I’ve never seen most of his movies. Not going to lie—I’ve never heard of most of his movies. Philippe Noiret was, however, a French “Hey, It’s That Guy!” I literally had the experience this week; I was watching Zazie Dans le Métro for TradeFest, and there he was as Oncle Gabriel. It was only the second role for which he was credited, but he still looked pretty much the way he would look for the next forty-five years.
I’m not going to lie; many of his films look appalling. Every time I scroll through the list, I get hung up on something called Don’t Touch the White Woman! There’s no way that’s not racist, given the title and that it was made in 1974. On the other hand, he was in Topaz and Cinema Paradiso and Il Postino, and that must balance out some of the bad.
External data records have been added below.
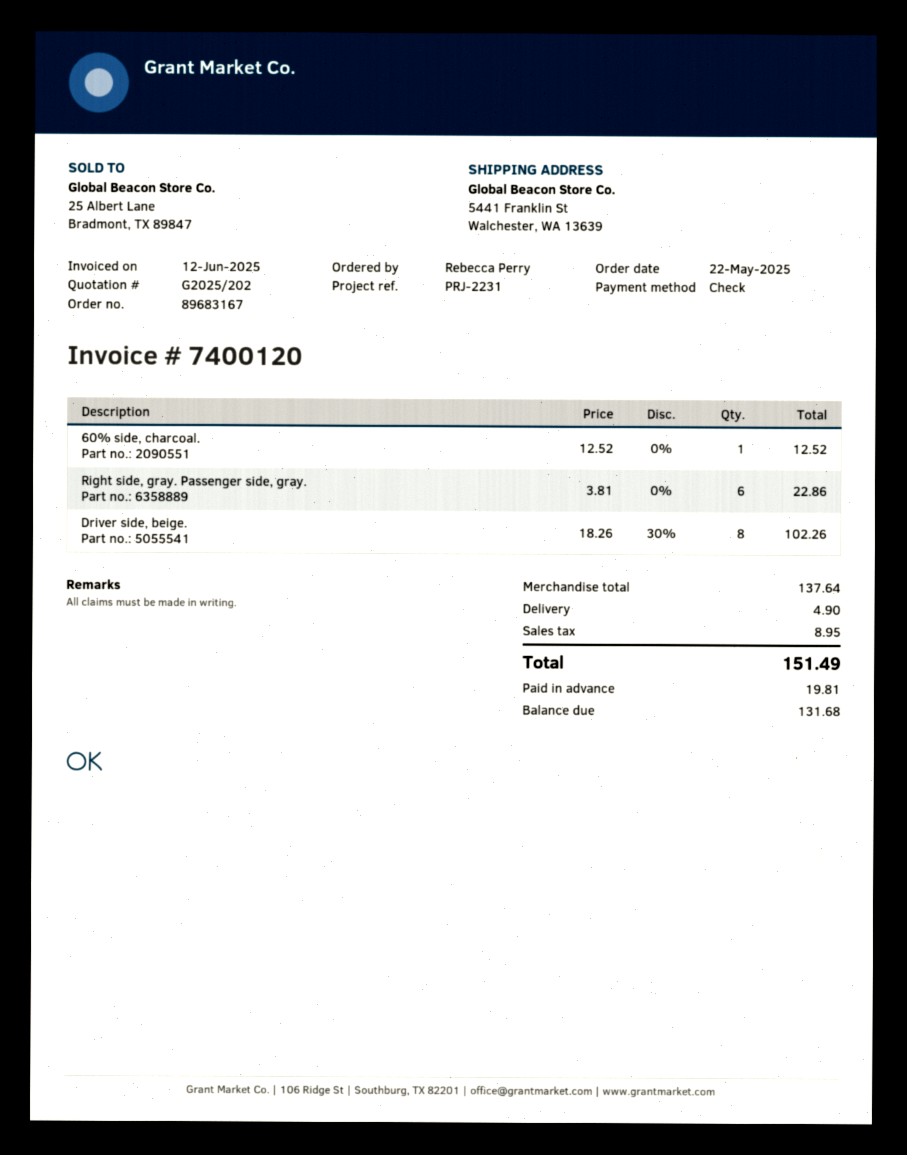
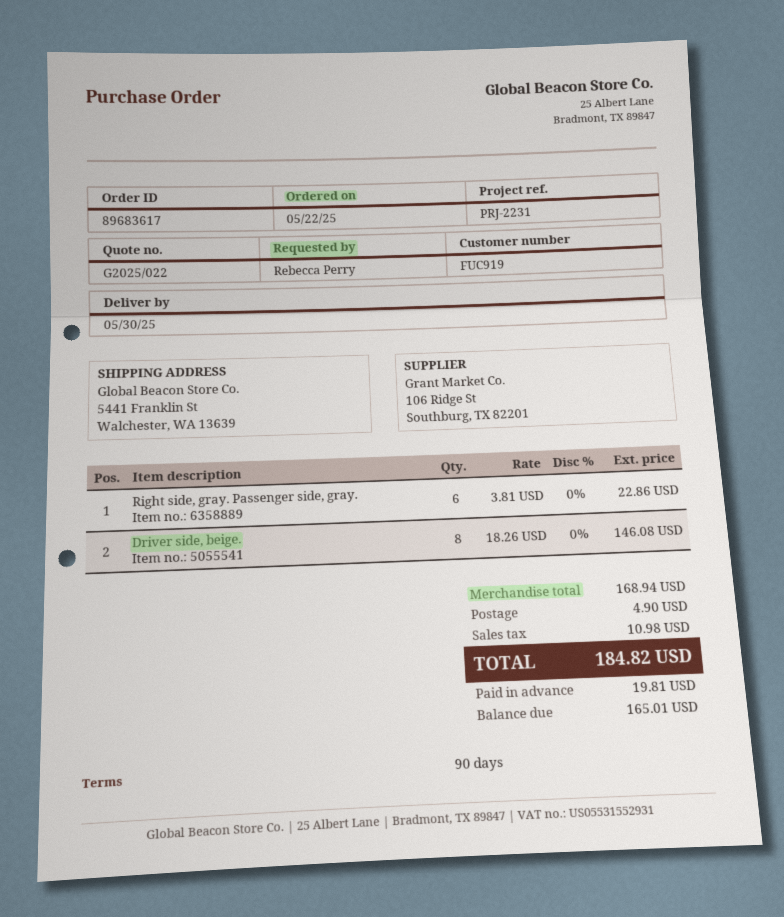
quote number: G2025/202 -> G2025/022
order number: 89683167 -> 89683617
60% side, charcoal.: 1 x 12.52 = 12.52 -> none
Driver side, beige.: 8 x 18.26 - 30% = 102.26 -> 8 x 18.26 = 146.08
subtotal: 137.64 -> 168.94
tax: 8.95 -> 10.98
total: 151.49 -> 184.82
balance: 131.68 -> 165.01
Basically, he seems to have been a go-to casting choice for schlubby middle-aged French guys for most of his career.
I’m frankly always happy when I recognize actors in foreign films who aren’t, like, Jackie Chan or Antonio Banderas or other people with crossover appeal. Noiret wasn’t Gerard Depardieu (whose crossover appeal is bewildering to me anyway); I don’t think most Americans knew who he was, since most of the films he did, even the ones Americans have much chance at all of knowing, were still in French or Italian or something. It makes me feel as though I’m really exploring cinema outside my own boundaries when I see his films and recognize him. He’s a welcoming presence, which is often enough what his character does as well.
His career as a movie actor was apparently as much a surprise to him as anyone else. He said that French actors of his generation didn’t want to be movie stars; they wanted to act on the stage. Which he also continued to do, and it’s perhaps true that he was never a movie star in the purest sense of the term. He certainly wasn’t Maurice Chevalier, for all his first movie role was an uncredited bit part in a not-musical film of Gigi, before the musical was written. On the other hand, were I a French director from the ’60s through a mere eleven years ago, when he died, I probably would have cast him in the role of the avuncular figure who aids Our Hero in whatever.
Every nation has its Hey, It’s That Guys! Noiret was one of France’s. And who knows; perhaps in France, he’s better known and my description of him feels off and maybe even a little insulting. I wouldn’t know; I don’t talk to a lot of French film buffs. Still, there are doubtless worse people to cast as schlubby middle-aged French guys, and while he never exactly lit up the screen, I feel as though he tended to make the movies he was in a bit warmer, and that’s not nothing.